Twenty-six years ago, Hollywood stars Bill Pullman, Bridget Fonda, Oliver Platt, and Brendan Gleeson jumped into a lake in Maine to hunt a crocodile. With a Jaws formula, creepy nesting locations, and good direction, Steve Miner’s Lake Placid scared up some summer fun back in the summer of 1999. Though gators and crocs have slight differences, I was hoping for a lot of the same when I read the synopsis for Gator Lake (aka Lake Jesup: Bonecrusher’s Revenge). I heard some good initial buzz about the movie and hoped for the same breezy, laidback monster-sized man-eating creature feature that stretches the limits of believability for gore, guts, and a good time. But what I expected and what I got were very different.

From the poster of the film, advertising the gator as a “big summbitch” and showing a woman wading in the water nearby, there’s a real feeling that audiences are about to tread similar ground to Crawl or The Shallows. Nothing could be further from the truth. The film concerns the somewhat true story of alligator displacement due to the overdevelopment of Florida swampland. As developers started building on the swamps, gators began moving into the lakes. Lake Jesup, which is also the film’s original title, is known for its high alligator population, as the creatures were relocated there throughout the 1980s and ’90s while Central Florida was being developed. So, with many avenues to pursue, dealing with greedy developers and the monstrous results of their environmental gentrification, it was easy to assume I was in for a diverting hour and a half of cheering for a gator serving up some Floridia Man justice was on the horizon.
Instead, Gator Lake is just messy. After the initial cold open, where two gator hunters get what’s coming to them, the film begins introducing its characters. First, there’s Bonecrusher, the giant alligator causing the uproar. Angus Sullivan (Jeff Benninghofen) is the owner of Gator Galaxy, an alligator ranch, and damn near everything else in the county. Mayor Neuhauser (Michael Houston King), who wants the problem taken care of yesterday, hires Bubba Coggins (Derek Russo), an ex-Gator Galaxy wrangler and ex-con, to hunt Bonecrusher in exchange for a pardon. Coggins is desperate for a pardon so he can take care of his estranged daughter’s son when the army redeploys her. This sets off a chain reaction of never-ending exposition and convoluted plot points. At first, it’s offset with an occasional victim getting chomped on, but there’s a long stretch of the movie that is absent of the creature altogether as a plot of further land development bursts forth.

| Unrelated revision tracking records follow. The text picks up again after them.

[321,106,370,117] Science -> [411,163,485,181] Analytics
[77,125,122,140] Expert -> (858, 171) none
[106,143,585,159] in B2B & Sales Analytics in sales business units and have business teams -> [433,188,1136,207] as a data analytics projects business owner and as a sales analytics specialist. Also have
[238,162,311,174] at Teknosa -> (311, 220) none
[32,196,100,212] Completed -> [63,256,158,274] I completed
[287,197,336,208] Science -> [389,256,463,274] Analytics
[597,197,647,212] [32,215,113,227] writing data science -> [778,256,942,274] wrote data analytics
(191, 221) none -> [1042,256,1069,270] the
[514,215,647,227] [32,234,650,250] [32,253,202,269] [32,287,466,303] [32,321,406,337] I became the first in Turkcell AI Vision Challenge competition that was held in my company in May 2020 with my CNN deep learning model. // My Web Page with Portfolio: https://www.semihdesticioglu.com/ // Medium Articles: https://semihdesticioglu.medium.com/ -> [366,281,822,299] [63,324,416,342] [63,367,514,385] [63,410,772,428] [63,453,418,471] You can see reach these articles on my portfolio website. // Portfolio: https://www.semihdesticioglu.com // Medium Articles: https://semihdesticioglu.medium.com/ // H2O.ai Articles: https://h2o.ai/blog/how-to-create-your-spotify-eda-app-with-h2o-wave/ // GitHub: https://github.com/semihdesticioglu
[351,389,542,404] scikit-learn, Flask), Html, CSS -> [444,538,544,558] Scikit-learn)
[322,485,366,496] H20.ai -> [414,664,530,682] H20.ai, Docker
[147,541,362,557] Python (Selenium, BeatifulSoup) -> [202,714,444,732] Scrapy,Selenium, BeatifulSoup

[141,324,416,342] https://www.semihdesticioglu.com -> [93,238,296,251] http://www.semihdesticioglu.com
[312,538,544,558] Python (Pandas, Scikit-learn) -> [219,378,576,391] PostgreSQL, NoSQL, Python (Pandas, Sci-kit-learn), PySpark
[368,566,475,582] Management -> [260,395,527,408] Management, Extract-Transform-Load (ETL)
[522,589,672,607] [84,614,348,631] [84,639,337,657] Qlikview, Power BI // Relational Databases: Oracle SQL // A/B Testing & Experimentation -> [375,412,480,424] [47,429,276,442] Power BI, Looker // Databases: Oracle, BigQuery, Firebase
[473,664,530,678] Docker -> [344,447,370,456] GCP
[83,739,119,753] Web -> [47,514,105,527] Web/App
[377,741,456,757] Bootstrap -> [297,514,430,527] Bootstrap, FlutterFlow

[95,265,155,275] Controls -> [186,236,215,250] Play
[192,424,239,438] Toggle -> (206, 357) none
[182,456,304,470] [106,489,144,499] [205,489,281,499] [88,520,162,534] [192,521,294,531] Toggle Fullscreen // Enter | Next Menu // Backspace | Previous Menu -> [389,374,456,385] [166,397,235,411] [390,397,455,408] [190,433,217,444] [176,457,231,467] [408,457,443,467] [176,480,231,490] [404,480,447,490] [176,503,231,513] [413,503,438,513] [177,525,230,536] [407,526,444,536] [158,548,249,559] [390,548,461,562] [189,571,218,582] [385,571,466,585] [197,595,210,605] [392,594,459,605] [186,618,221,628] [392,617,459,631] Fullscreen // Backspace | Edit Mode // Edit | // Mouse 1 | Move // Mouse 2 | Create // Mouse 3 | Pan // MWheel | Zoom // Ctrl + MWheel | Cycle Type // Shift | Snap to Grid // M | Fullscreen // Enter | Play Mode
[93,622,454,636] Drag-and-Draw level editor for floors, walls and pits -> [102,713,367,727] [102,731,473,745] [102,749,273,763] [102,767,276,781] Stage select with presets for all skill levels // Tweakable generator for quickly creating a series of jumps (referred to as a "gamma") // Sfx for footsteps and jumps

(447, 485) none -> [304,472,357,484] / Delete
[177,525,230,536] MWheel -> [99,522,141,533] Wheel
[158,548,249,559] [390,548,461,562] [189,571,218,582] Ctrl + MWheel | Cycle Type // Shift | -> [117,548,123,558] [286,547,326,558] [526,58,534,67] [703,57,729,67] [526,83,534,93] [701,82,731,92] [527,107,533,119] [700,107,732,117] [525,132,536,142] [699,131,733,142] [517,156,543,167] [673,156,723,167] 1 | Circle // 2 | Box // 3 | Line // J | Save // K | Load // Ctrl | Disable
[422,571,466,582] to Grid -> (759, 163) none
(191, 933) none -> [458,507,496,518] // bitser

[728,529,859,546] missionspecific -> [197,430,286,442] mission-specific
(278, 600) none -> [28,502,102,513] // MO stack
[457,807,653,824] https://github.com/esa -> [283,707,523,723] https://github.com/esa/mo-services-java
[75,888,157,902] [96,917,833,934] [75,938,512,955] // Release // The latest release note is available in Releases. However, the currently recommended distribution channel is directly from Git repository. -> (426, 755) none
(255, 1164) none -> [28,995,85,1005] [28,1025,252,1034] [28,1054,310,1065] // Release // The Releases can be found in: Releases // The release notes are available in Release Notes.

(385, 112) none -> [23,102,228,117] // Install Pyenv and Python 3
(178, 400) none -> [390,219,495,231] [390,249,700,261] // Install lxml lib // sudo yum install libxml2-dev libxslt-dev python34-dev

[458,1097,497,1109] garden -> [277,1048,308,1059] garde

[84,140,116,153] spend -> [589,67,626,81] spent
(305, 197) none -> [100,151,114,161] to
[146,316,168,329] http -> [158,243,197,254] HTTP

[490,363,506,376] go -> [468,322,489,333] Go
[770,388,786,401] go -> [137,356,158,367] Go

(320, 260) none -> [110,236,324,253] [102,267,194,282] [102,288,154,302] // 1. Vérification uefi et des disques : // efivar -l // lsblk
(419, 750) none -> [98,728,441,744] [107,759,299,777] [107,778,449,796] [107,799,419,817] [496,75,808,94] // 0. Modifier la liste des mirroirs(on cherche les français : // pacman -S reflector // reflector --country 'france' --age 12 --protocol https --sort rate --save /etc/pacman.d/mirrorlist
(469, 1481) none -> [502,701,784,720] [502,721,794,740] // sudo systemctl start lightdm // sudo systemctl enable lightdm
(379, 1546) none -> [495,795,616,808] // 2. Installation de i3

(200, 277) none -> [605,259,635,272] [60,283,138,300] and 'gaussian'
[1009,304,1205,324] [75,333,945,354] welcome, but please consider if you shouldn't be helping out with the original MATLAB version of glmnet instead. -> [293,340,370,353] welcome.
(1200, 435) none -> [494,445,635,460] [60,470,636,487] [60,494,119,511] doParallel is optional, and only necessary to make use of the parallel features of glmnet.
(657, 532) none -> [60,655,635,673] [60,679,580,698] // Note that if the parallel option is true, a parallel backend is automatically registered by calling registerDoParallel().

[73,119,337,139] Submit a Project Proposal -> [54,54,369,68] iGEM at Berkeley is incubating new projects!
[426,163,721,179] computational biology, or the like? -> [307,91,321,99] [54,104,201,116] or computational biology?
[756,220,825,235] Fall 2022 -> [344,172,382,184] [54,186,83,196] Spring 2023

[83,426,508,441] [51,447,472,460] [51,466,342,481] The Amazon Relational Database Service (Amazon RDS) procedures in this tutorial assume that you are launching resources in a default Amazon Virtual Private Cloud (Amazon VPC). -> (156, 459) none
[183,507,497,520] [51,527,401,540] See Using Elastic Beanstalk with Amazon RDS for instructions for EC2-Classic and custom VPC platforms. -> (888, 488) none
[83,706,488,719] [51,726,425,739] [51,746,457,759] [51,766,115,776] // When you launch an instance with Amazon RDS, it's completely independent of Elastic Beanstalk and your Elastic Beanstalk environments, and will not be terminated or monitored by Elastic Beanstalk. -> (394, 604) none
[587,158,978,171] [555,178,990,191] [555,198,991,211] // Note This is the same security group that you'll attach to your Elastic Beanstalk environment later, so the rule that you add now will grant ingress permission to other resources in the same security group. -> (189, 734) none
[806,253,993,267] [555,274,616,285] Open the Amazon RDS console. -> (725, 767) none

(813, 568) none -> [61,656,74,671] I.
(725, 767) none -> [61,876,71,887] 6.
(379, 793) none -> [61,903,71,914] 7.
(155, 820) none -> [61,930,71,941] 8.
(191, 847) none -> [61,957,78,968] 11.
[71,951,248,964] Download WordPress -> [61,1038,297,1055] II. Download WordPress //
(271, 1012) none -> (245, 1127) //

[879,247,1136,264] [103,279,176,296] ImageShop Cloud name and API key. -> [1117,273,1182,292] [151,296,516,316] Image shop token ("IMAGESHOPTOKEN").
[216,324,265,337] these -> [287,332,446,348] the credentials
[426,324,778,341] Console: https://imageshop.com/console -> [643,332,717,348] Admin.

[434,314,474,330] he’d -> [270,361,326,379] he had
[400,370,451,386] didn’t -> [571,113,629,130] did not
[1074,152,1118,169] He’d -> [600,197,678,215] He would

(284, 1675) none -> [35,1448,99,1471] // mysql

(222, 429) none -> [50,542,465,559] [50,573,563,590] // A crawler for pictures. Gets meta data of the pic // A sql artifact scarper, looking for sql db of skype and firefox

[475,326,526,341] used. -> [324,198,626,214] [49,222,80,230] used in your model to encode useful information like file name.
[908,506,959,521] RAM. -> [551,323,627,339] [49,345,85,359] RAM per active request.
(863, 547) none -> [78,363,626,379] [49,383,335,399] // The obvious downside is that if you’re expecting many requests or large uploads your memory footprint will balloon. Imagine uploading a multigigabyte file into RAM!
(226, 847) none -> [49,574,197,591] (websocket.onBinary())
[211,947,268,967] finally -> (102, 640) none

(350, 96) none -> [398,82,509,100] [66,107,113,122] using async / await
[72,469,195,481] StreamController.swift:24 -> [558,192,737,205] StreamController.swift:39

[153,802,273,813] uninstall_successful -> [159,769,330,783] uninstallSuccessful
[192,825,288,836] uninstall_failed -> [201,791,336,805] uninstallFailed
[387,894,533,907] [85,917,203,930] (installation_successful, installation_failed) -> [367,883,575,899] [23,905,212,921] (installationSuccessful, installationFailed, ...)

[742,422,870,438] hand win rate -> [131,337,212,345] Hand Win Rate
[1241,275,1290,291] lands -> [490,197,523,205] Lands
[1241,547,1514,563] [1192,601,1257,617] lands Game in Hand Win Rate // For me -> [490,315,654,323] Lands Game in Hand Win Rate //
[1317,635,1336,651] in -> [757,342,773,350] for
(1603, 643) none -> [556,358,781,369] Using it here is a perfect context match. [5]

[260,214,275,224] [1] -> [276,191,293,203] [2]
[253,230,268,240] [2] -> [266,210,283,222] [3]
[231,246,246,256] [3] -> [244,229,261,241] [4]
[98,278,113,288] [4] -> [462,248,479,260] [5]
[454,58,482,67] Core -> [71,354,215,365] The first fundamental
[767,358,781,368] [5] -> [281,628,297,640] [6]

Russo, who action fans may recognize as one of the main baddies in Bad Boys: Ride or Die, offers an intense and brooding presence in the role of Coggins. The Atlanta native fits well into this Florida Man adventure, channeling the type of tough-as-nails Snake Plissken energy as a felon hired to do a job for a pardon. Coggins has vendettas with the locals, but a pardon could clear up everything. He’s also considering the inside information that Sullivan may have created this whole scenario in a very Lake Placid-type plot, feeding the creature, allowing it to become territorial, and possibly manipulating it into doing his bidding.
Writer-director Michael Houston King’s first foray into the action-horror world reveals a hell of a lot of differences between the directing style he’s accustomed to and what is necessary to succeed with a horror picture like Gator Lake. The film has major limitations due to budget constraints for the creature, often relying on a not-so-alive gator head for out-of-frame shots and quick cuts amidst stock footage of living gators to manufacture tension. However, there’s a difference between what you can get away with and what simply looks hokey. Though this could be forgiven through riveting storytelling, that’s not really on the table either. We see the body count rise quickly, but the film quickly turns into a more dramatic affair of big-business monopolization and revenge than that of environmental attrition.

While there are some smart moments within the film, Gator Lake could benefit from a complete overhaul. The film’s themes of power and toxicity are well done, even if they’re buried deep within a movie that feels a bit all over the place. I think there’s a movie here, but it’s really buried within a cavalcade of tangled plot points, poor pacing, and a bunch of unnecessary characters. It feels like a poorly stitched-together Roger Corman picture, who was known to take two half-done features and Frankenstein them together.
If you were looking for a fun movie about gators to give you your beachside summertime a jolt, I’m afraid Gator Lake is too caught up in the people on land to offer you anything remotely satisfying.
Gator Lake is now available on PVOD on Prime Video, AppleTV+, and other retailers.